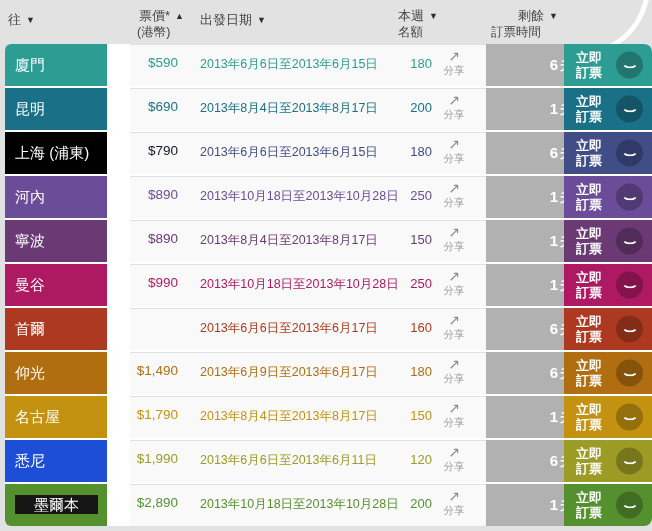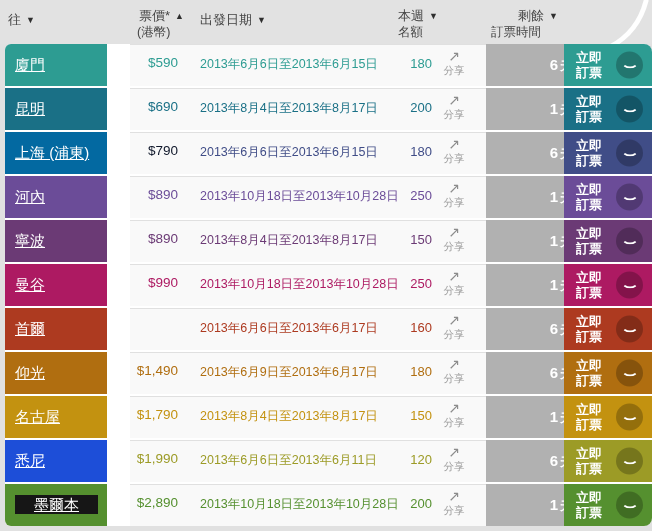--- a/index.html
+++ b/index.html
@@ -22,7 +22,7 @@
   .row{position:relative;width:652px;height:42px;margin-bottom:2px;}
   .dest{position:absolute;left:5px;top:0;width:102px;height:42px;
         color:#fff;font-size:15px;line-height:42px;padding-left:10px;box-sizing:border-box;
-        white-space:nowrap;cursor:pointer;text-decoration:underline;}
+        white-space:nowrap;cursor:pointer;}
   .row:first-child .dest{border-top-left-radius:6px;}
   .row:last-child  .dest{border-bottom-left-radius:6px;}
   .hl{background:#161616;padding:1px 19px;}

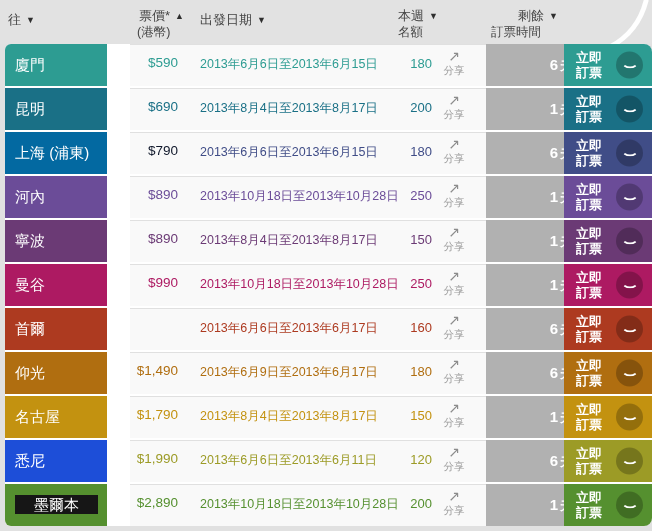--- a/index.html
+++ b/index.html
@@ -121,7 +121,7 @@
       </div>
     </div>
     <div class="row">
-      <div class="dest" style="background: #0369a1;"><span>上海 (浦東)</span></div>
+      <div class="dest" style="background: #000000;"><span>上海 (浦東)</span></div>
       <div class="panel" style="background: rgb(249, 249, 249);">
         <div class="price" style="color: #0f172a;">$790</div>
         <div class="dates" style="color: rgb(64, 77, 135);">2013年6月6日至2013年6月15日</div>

==

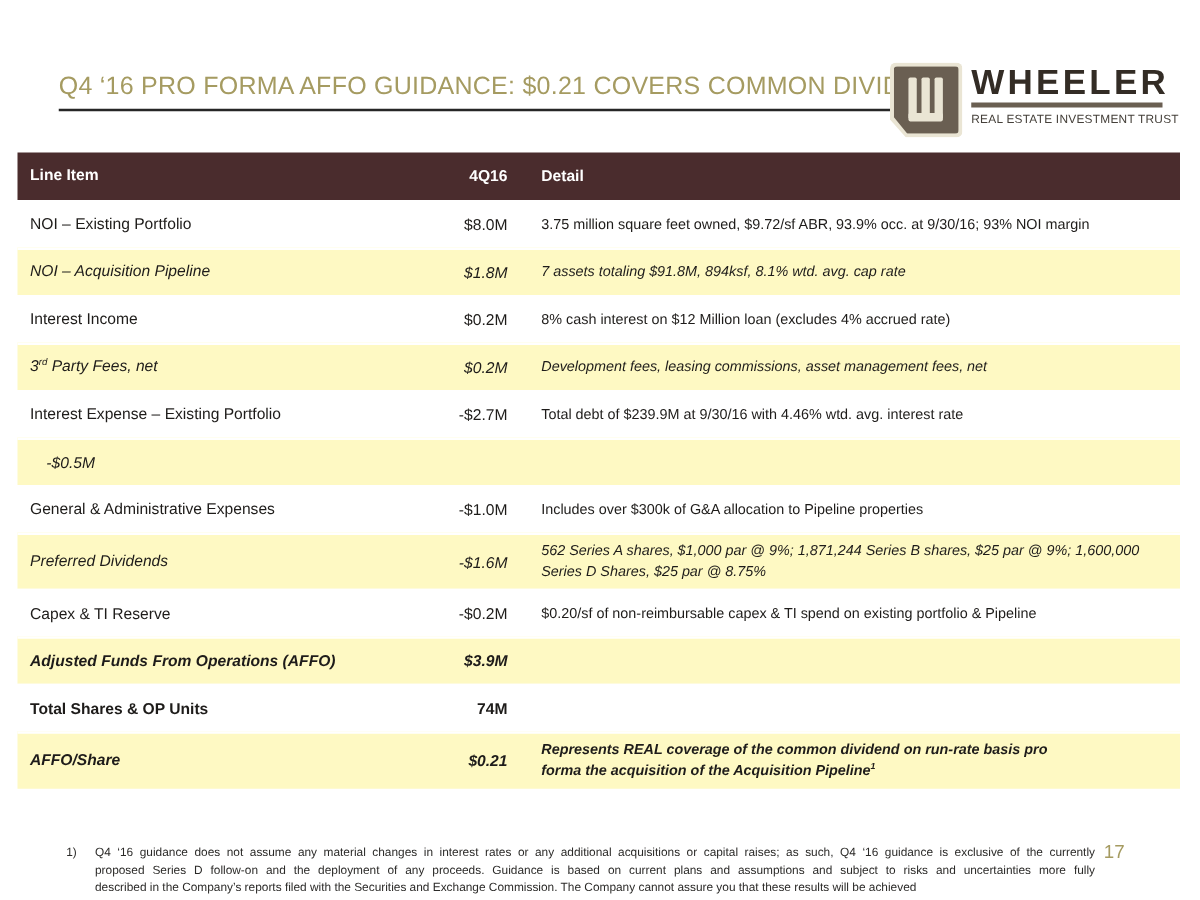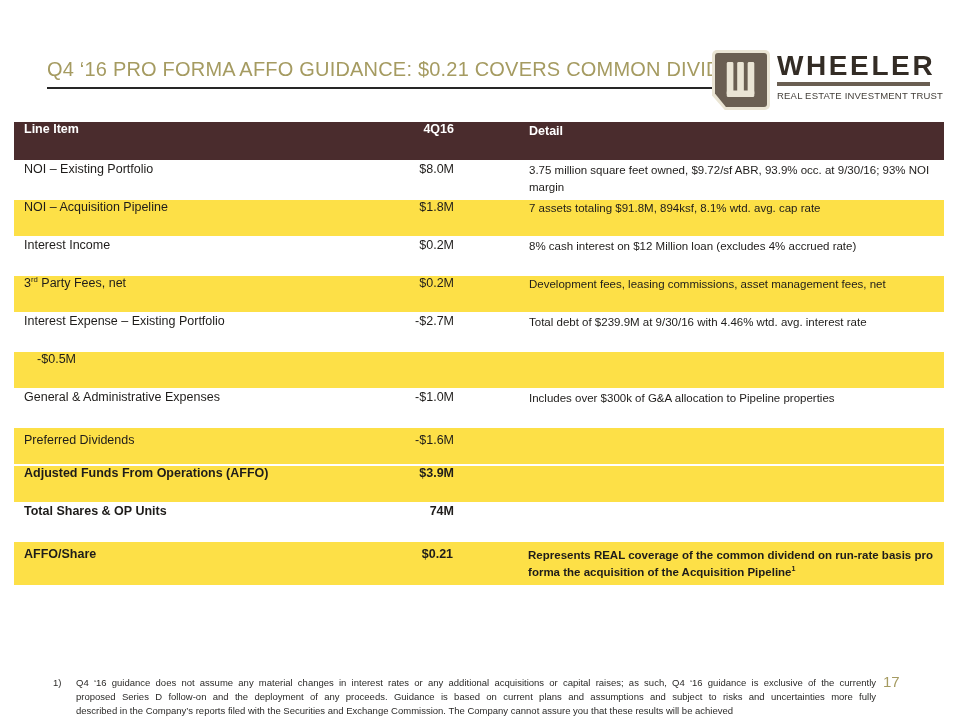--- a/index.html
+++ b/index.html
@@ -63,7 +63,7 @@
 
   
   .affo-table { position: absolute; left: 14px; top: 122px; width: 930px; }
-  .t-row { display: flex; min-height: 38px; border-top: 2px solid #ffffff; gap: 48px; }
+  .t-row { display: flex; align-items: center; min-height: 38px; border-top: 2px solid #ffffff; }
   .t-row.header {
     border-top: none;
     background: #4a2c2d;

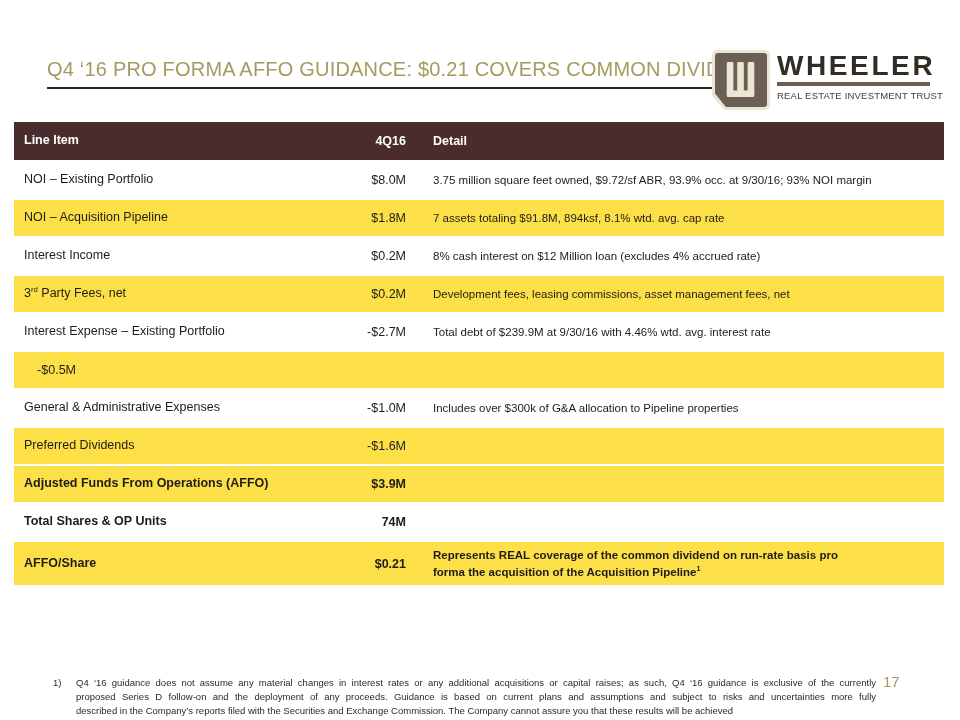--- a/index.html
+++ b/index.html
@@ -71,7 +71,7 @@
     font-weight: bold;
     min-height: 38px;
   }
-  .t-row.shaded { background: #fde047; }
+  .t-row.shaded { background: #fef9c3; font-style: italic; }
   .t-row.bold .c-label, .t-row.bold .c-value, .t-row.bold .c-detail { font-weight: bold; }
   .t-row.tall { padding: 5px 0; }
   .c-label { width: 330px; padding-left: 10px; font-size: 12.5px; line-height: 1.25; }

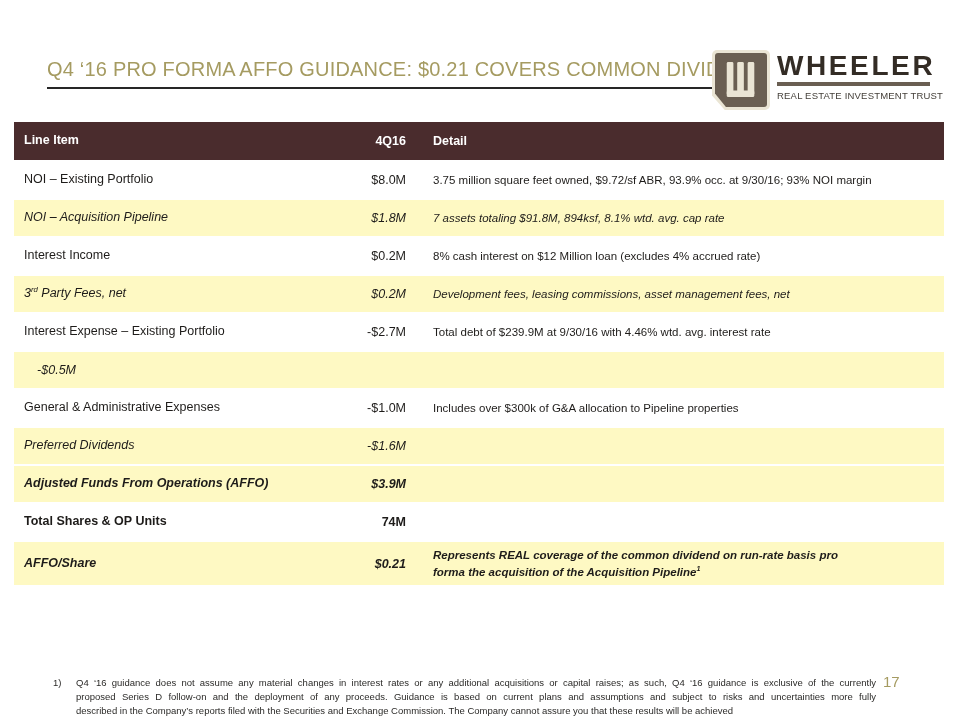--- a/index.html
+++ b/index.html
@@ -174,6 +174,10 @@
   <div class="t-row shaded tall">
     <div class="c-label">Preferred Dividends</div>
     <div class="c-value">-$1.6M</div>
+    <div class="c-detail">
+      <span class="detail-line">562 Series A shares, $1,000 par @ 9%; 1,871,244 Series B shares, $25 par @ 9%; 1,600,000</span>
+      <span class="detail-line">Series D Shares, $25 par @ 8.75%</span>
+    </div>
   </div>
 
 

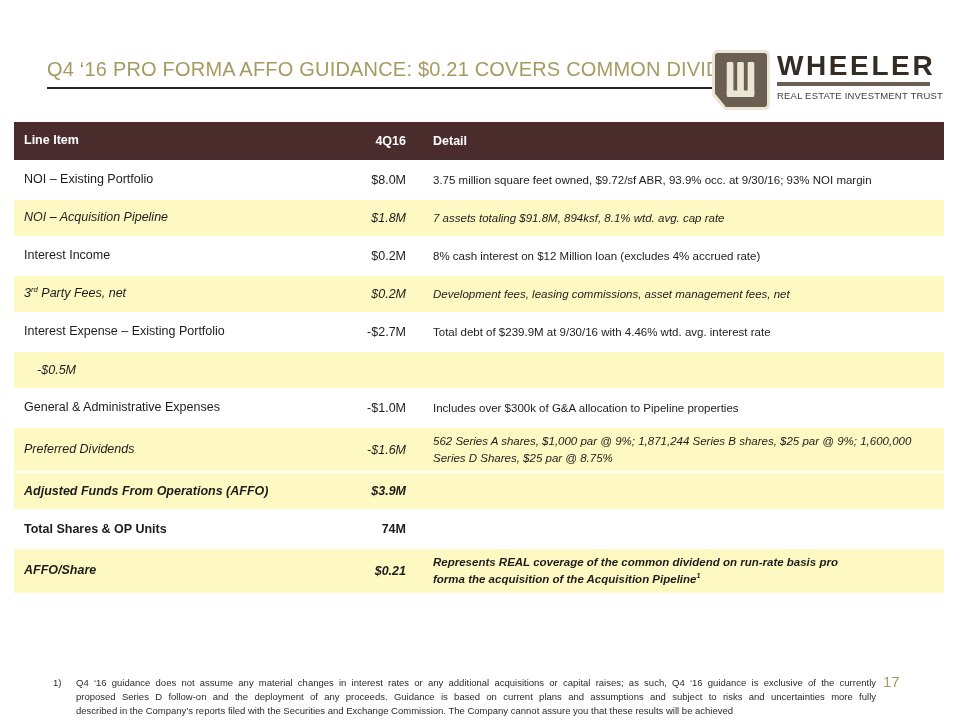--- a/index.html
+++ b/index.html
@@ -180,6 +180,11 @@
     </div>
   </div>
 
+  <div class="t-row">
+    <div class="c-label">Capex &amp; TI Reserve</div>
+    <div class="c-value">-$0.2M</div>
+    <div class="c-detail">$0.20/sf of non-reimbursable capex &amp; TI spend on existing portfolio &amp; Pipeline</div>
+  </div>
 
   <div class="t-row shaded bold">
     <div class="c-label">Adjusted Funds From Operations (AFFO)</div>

[Directions] In the material above, find every line that has the string "color" and pull those lines out.

[Reply to the exercise]
         color:#fff;font-size:15px;line-height:42px;padding-left:10px;box-sizing:border-box;
         <div class="price" style="color: #0f172a;">$790</div>
         <div class="dates" style="color: rgb(64, 77, 135);">2013年6月6日至2013年6月15日</div>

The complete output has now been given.